The trade-offs are real. The ShiokNest investment score of 29/100 reflects the low transaction liquidity — with only five recorded sales across the development’s lifetime, the exit market is thin. Buyers cannot rely on a deep pool of comparable transactions to anchor valuations, and the absence of rental data means gross yield projections are difficult to model. Competing freehold alternatives in D15 — notably The Continuum (816 units, ~S$2,790 psf) and Amber Park (592 units, ~S$2,540 psf) — offer far better liquidity, proven en-bloc story lines, and institutional-quality facilities, though at a significant premium over Knox View’s current per-unit quantum.

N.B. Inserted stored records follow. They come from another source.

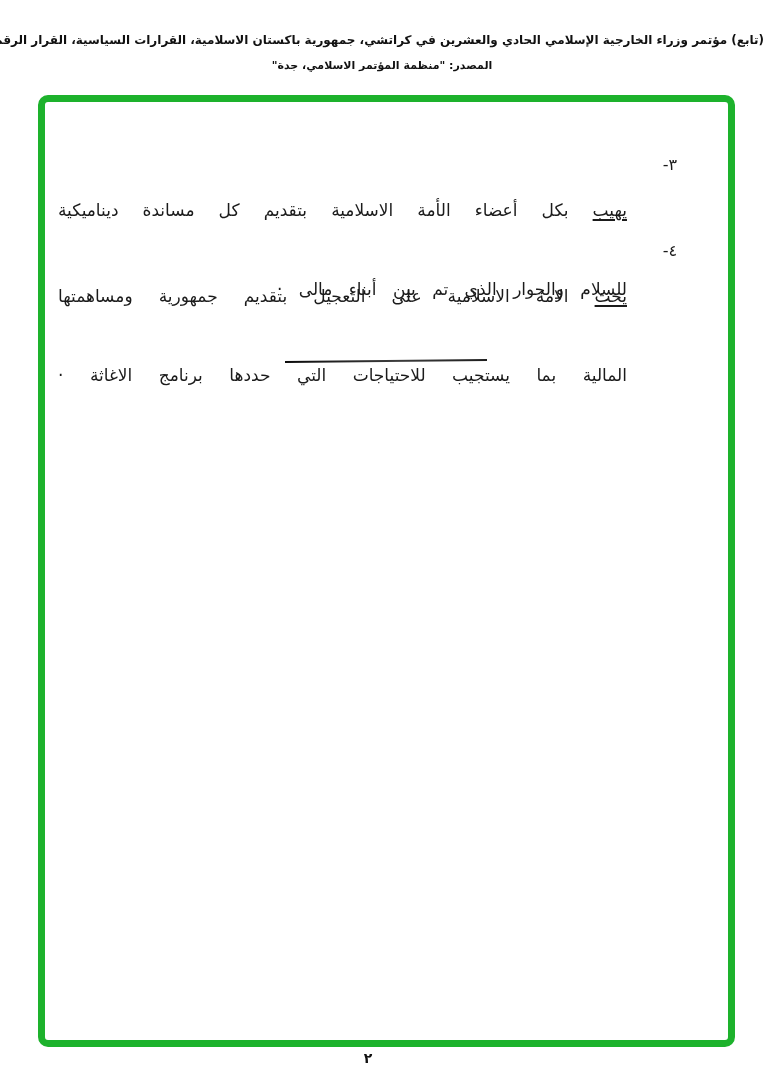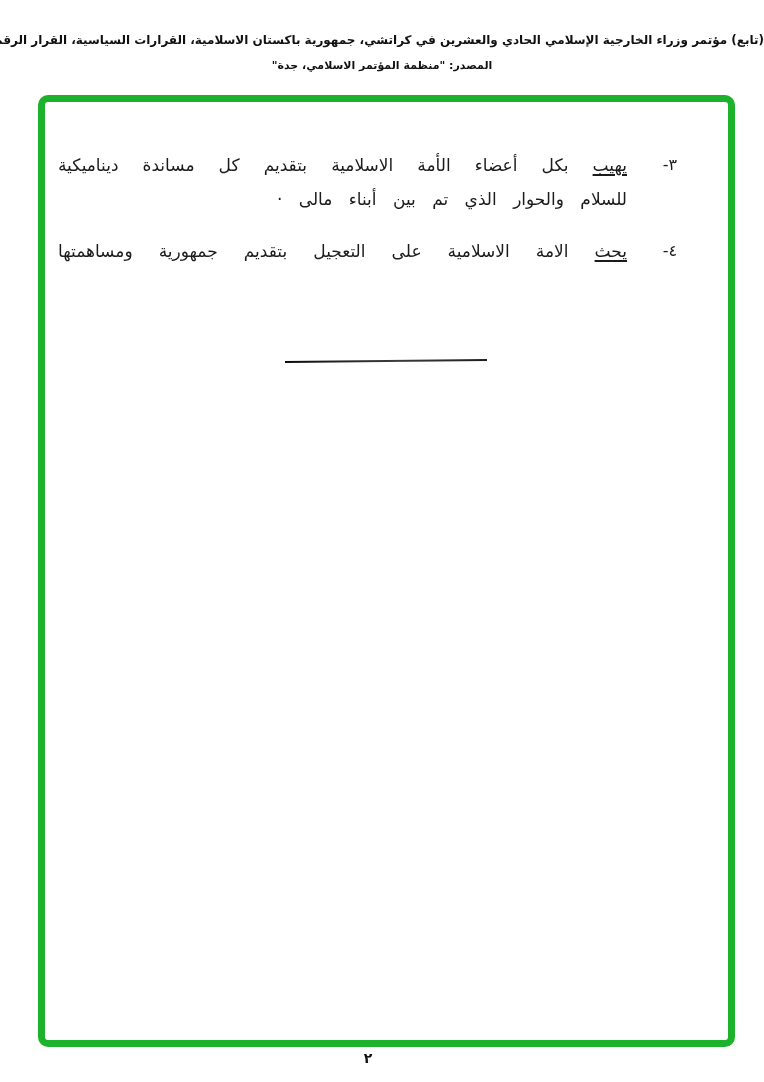--- a/index.html
+++ b/index.html
@@ -77,20 +77,21 @@
     width: 569px;
     direction: rtl;
   }
   .pline {
     font-size: 17px;
     line-height: 34px;
     letter-spacing: 0.3px;
     word-spacing: 6px;
     text-align: right;
     direction: rtl;
+    margin-top: 45px;
   }
   .pline.justify {
     text-align: justify;
     text-align-last: justify;
     word-spacing: 2px;
   }
   .pline.spread {
     word-spacing: 11px;
   }
   .u {
@@ -142,20 +143,21 @@
       </div>
     </div>
 
     <div class="para para-4">
       <span class="num">٤-</span>
       <div class="ptext">
         <div class="pline justify">
           <span class="u">يحث</span>
           <span>الامة الاسلامية على التعجيل بتقديم جمهورية ومساهمتها</span>
         </div>
+        <div class="pline justify">المالية بما يستجيب للاحتياجات التي حددها برنامج الاغاثة ·</div>
       </div>
     </div>
 
     <div class="divider"></div>
 
   </div>
 
   <div class="page-number">٢</div>
 
 </div>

The ideal buyer for Knox View is someone with a 10-year-plus horizon who values own-stay quality in a freehold building over near-term yield optimisation. The en-bloc potential — scored at 47/100 by ShiokNest — is not negligible for an eight-unit freehold plot in a neighbourhood seeing rising land values from the TEL activation and the general D15 premium compression. At some future point, a collective sale offer from an adjoining landed owner or developer could generate a windfall exit. But that thesis requires patience and tolerance for illiquidity in the interim. Own-stayers looking for a peaceful, character-rich slice of old Singapore will find Knox View deeply satisfying.